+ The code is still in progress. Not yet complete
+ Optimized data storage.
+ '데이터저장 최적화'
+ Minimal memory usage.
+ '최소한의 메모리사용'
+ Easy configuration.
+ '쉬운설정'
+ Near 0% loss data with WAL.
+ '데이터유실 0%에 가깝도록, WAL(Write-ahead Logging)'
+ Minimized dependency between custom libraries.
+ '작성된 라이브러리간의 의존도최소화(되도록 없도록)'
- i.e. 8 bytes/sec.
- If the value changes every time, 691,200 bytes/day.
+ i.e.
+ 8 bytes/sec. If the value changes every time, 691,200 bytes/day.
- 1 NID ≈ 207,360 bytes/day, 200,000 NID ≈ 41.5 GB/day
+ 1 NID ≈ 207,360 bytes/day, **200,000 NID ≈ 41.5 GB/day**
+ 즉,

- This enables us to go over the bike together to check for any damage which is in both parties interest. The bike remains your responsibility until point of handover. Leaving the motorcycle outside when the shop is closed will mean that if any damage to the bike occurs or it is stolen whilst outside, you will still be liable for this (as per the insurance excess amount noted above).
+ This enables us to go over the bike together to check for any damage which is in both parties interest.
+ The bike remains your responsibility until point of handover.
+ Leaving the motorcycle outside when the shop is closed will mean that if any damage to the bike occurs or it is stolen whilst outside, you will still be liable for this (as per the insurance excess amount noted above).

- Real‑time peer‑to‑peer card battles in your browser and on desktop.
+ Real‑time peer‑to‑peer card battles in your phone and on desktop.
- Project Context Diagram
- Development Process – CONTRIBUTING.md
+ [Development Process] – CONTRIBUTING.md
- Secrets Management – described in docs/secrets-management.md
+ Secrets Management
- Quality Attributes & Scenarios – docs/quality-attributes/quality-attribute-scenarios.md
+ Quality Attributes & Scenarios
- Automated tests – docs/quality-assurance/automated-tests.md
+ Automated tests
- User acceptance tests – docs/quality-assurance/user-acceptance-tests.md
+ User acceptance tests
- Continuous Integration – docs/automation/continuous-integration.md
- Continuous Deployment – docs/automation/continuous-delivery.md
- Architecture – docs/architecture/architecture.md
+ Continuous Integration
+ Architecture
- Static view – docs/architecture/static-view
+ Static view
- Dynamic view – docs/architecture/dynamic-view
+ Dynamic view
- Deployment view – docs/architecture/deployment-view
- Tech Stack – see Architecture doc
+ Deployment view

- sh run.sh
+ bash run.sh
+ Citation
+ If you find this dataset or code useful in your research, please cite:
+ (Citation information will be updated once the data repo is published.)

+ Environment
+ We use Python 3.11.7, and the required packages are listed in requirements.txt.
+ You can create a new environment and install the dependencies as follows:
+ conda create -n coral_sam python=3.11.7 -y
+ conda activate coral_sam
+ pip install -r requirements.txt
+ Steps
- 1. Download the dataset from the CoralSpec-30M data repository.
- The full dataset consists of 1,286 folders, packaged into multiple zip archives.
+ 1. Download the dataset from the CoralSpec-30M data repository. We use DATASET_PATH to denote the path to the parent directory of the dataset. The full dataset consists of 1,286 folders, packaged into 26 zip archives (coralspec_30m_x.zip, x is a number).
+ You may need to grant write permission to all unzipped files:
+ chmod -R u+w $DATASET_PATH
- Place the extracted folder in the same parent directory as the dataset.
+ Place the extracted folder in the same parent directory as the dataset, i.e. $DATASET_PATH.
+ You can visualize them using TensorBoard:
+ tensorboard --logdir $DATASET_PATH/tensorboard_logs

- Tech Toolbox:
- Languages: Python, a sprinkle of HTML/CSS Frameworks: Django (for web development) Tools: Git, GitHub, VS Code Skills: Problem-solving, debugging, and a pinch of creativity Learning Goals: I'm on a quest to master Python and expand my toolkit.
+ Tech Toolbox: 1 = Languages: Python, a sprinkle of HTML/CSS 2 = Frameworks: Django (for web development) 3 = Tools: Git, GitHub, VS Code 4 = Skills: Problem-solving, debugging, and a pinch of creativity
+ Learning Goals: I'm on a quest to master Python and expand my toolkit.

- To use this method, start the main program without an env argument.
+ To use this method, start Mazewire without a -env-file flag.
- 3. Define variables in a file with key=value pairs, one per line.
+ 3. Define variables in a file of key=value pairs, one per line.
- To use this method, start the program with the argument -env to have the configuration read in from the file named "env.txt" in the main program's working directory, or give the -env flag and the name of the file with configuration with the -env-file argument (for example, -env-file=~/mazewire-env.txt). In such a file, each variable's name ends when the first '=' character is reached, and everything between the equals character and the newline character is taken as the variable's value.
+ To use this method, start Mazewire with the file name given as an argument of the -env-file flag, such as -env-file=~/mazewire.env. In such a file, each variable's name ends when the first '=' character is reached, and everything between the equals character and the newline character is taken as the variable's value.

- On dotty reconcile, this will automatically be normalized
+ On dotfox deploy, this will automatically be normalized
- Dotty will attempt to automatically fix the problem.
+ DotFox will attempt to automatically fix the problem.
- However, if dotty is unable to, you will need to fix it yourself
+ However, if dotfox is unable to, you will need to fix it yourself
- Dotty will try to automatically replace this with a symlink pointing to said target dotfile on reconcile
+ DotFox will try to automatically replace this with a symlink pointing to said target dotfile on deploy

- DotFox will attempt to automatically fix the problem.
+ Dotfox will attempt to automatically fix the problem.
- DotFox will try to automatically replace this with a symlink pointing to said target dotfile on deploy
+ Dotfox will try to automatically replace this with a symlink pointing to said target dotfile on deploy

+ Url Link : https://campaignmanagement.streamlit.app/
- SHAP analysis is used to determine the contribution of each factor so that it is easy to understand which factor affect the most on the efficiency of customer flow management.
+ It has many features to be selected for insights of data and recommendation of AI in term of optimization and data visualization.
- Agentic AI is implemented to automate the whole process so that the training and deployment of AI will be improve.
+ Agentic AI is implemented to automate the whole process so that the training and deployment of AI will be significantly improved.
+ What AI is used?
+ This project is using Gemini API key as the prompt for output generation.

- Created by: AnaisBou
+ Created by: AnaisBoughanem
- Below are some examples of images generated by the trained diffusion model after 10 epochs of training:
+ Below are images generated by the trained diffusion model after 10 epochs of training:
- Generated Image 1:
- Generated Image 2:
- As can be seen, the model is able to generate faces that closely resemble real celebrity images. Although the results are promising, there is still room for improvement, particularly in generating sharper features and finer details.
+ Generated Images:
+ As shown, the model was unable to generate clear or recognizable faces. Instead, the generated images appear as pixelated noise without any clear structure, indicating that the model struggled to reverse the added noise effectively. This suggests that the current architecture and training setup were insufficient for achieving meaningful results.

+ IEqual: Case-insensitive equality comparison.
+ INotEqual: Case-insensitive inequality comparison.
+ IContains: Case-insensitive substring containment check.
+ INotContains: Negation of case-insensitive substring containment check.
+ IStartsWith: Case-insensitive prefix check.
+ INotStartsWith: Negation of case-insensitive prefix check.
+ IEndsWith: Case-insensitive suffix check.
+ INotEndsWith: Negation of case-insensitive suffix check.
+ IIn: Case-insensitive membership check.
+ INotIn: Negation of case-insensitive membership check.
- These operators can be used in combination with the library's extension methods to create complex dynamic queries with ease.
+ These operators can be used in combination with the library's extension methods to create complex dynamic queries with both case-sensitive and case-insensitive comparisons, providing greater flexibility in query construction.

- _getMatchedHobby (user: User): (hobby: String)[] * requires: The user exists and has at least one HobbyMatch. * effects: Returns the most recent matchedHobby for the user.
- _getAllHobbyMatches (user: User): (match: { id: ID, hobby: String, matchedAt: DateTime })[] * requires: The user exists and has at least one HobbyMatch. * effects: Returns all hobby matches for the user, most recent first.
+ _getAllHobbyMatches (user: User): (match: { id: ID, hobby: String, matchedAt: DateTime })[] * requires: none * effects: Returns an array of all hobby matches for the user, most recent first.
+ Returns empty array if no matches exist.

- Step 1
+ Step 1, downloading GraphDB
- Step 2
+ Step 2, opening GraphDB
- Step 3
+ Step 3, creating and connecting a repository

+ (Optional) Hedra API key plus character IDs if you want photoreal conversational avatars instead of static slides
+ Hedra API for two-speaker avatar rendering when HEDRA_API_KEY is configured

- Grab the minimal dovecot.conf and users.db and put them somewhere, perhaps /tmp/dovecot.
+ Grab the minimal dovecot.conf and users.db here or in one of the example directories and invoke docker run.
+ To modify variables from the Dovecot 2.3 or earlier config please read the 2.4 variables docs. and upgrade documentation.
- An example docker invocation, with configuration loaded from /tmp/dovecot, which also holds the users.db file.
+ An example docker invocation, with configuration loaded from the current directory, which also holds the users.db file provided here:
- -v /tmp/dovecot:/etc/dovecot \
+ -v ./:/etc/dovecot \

## [INSTRUCTIONS FOR THE TASK]
What lines in the material mention "occurs"? Copy every one of them.

## [SOLUTION FOR THIS TASK]
- This enables us to go over the bike together to check for any damage which is in both parties interest. The bike remains your responsibility until point of handover. Leaving the motorcycle outside when the shop is closed will mean that if any damage to the bike occurs or it is stolen whilst outside, you will still be liable for this (as per the insurance excess amount noted above).
+ Leaving the motorcycle outside when the shop is closed will mean that if any damage to the bike occurs or it is stolen whilst outside, you will still be liable for this (as per the insurance excess amount noted above).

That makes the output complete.